Synopses & Reviews
The author of
Bel Canto -- winner of the PEN/Faulkner Award, the Orange Prize and long-running
New York Times bestseller -- turns to nonfiction in a moving chronicle of her decades-long friendship with the critically acclaimed and recently deceased author, Lucy Grealy.
What happens when the person who is your family is someone you aren't bound to by blood? What happens when that person is not your lover, but your best friend? In her frank and startlingly intimate first work of nonfiction, Truth & Beauty, Ann Patchett shines light on the little-explored world of women's friendships and shows us what it means to stand together.
Ann Patchett and Lucy Grealy met in college in 1981, and after enrolling in the Iowa Writer's Workshop began a friendship that would be as defining to both of their lives as their work. In her critically acclaimed memoir, Autobiography of a Face, Lucy Grealy wrote about the first half of her life. In Truth & Beauty, the story isn't Lucy's life or Ann's life but the parts of their lives they shared together. This is a portrait of unwavering commitment that spans 20 years, from the long cold winters of the Midwest to surgical wards to book parties in New York. Through love, fame, drugs and despair, this is what it means to be part of two lives that are intertwined.

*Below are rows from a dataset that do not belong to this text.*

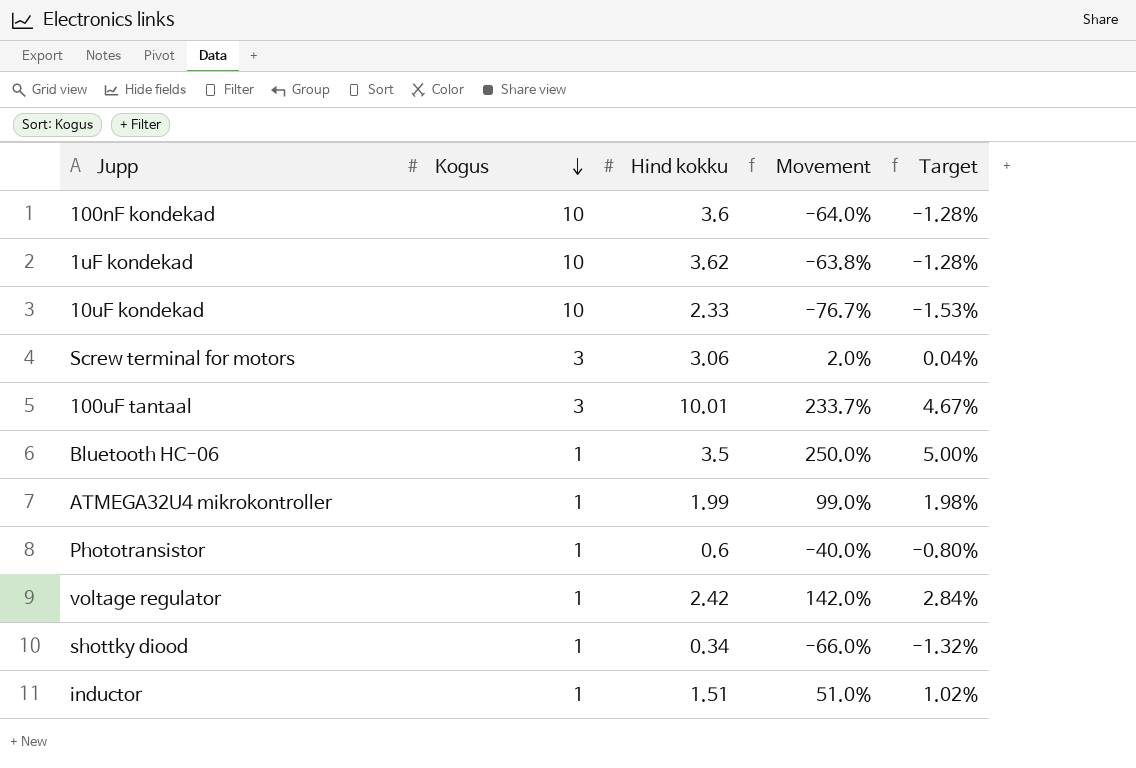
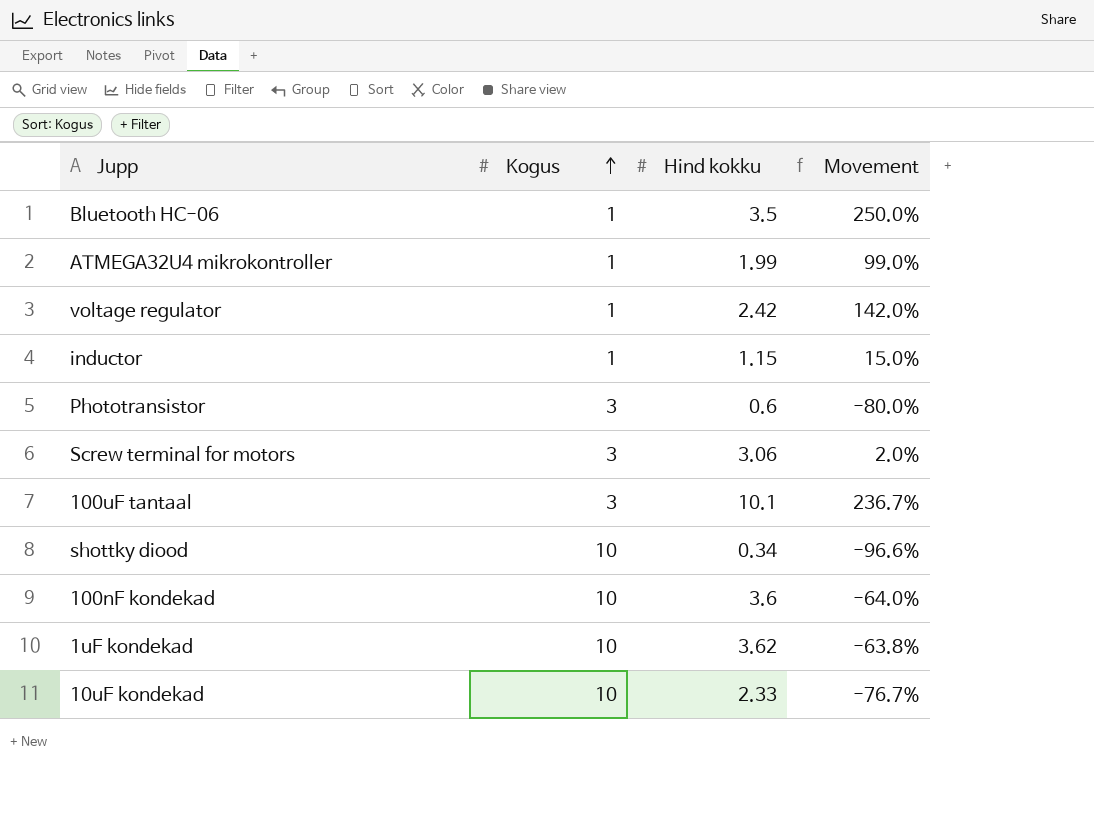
row order: Kogus descending -> Kogus ascending
column Target | formula: [Movement] * 0.02 -> none
inductor | Hind kokku: 1.51 -> 1.15
inductor | Movement: 51.0% -> 15.0%
Phototransistor | Kogus: 1 -> 3
Phototransistor | Movement: -40.0% -> -80.0%
100uF tantaal | Hind kokku: 10.01 -> 10.1
100uF tantaal | Movement: 233.7% -> 236.7%
shottky diood | Kogus: 1 -> 10
shottky diood | Movement: -66.0% -> -96.6%

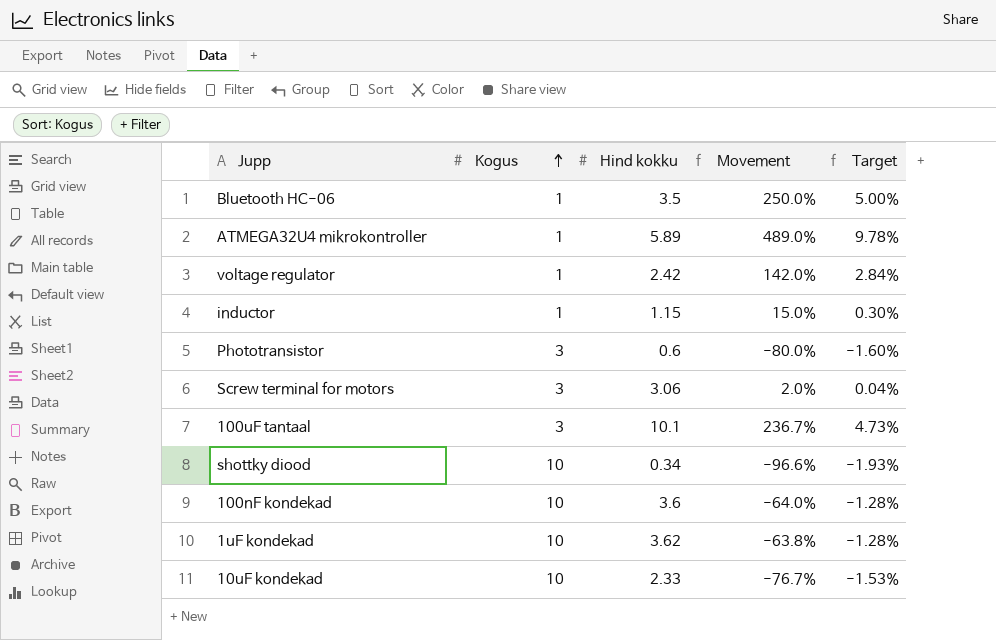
column Target | formula: none -> [Movement] * 0.02
ATMEGA32U4 mikrokontroller | Hind kokku: 1.99 -> 5.89
ATMEGA32U4 mikrokontroller | Movement: 99.0% -> 489.0%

This is a tender, brutal book about loving the person we cannot save. It is about loyalty and about being lifted up by the sheer effervescence of someone who knew how to live life to the fullest.
Synopsis
A loving testament to the work and reward of the best friendships, the kind where your arms can't distinguish burden from embrace." -- People
New York Times Bestselling author Ann Patchett's first work of nonfiction chronicling her decades-long friendship with the critically acclaimed and recently deceased author, Lucy Grealy.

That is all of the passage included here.